EXERCISE DIRECTIONS:
Return all lines from the entries below in which the word "auger" is present.

Modification records
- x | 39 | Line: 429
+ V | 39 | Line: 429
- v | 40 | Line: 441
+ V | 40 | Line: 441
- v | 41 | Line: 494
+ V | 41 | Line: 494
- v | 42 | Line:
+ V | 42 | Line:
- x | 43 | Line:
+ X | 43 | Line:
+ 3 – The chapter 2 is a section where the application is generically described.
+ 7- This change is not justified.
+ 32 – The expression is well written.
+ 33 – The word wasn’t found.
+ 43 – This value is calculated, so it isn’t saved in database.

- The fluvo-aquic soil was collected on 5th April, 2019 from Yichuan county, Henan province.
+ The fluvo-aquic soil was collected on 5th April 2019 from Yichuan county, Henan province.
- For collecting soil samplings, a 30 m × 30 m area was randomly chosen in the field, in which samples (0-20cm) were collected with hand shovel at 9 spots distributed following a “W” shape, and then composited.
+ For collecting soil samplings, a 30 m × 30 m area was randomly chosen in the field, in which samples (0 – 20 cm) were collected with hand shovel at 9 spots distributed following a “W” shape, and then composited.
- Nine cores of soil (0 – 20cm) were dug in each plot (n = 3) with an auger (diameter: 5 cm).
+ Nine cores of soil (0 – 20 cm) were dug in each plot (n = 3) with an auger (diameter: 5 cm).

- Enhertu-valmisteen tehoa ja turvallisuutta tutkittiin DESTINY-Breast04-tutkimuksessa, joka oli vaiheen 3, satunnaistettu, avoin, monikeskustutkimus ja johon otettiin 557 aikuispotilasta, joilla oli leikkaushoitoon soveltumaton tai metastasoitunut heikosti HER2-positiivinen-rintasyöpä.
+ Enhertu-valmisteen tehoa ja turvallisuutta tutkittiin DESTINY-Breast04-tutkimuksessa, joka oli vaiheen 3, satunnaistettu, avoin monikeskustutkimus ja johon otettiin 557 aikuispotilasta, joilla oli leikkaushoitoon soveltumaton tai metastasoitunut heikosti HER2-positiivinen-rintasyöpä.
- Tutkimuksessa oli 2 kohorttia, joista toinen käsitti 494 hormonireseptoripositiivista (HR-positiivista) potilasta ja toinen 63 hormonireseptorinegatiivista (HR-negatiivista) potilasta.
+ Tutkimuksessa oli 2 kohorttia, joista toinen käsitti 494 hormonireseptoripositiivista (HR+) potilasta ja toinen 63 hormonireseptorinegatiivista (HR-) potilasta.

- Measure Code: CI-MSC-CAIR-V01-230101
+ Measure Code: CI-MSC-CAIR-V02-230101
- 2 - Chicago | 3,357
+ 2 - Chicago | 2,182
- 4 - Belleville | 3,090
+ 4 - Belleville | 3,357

RESPONSE TO THE TASK:
- Nine cores of soil (0 – 20cm) were dug in each plot (n = 3) with an auger (diameter: 5 cm).
+ Nine cores of soil (0 – 20 cm) were dug in each plot (n = 3) with an auger (diameter: 5 cm).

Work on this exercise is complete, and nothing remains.